---------- Exercise inputs ----------
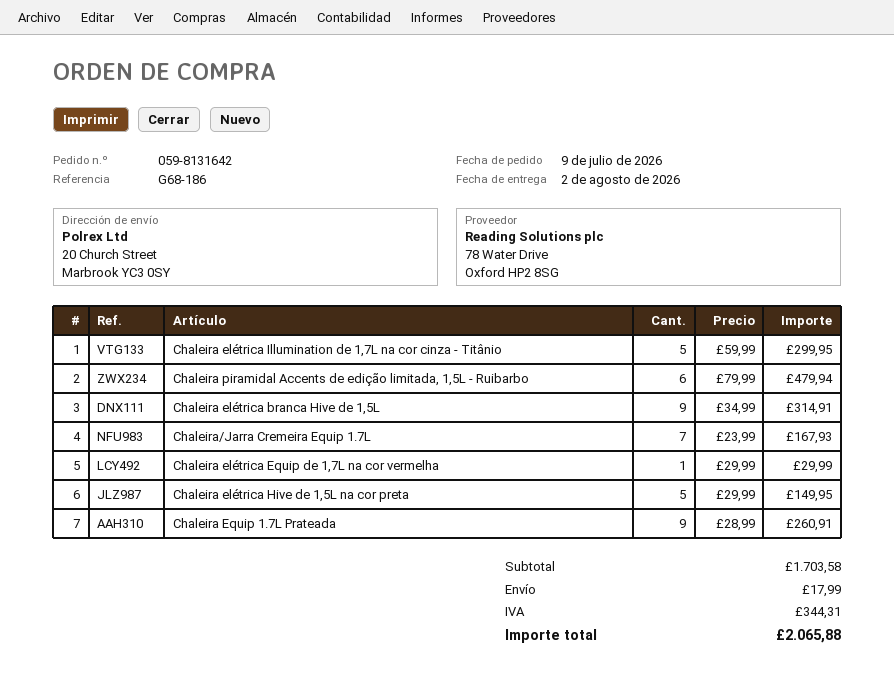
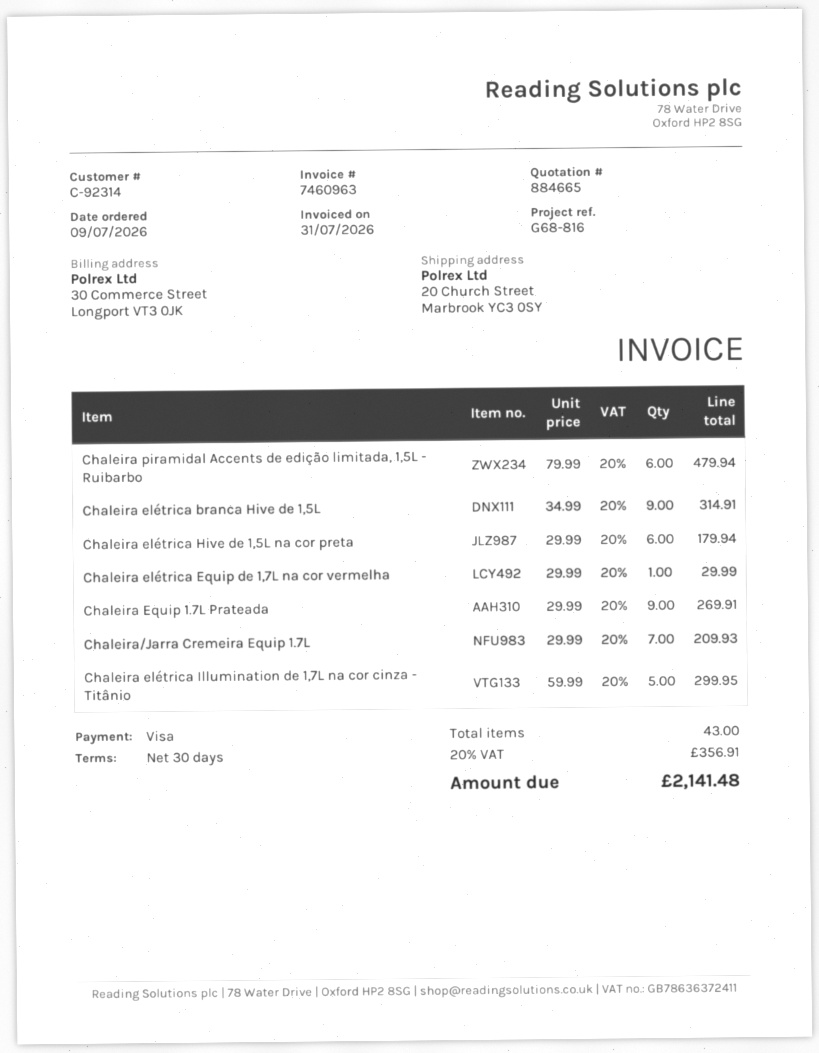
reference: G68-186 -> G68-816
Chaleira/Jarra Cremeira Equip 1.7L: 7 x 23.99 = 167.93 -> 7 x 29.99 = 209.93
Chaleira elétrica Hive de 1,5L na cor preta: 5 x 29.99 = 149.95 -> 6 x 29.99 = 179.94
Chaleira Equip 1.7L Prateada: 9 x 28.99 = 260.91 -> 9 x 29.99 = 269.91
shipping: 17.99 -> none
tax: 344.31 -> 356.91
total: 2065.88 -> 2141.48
----------
**Exercise directions**. Return the data exactly. Do not carry over any images.

**Result below**.
reference: G68-186 -> G68-816
Chaleira/Jarra Cremeira Equip 1.7L: 7 x 23.99 = 167.93 -> 7 x 29.99 = 209.93
Chaleira elétrica Hive de 1,5L na cor preta: 5 x 29.99 = 149.95 -> 6 x 29.99 = 179.94
Chaleira Equip 1.7L Prateada: 9 x 28.99 = 260.91 -> 9 x 29.99 = 269.91
shipping: 17.99 -> none
tax: 344.31 -> 356.91
total: 2065.88 -> 2141.48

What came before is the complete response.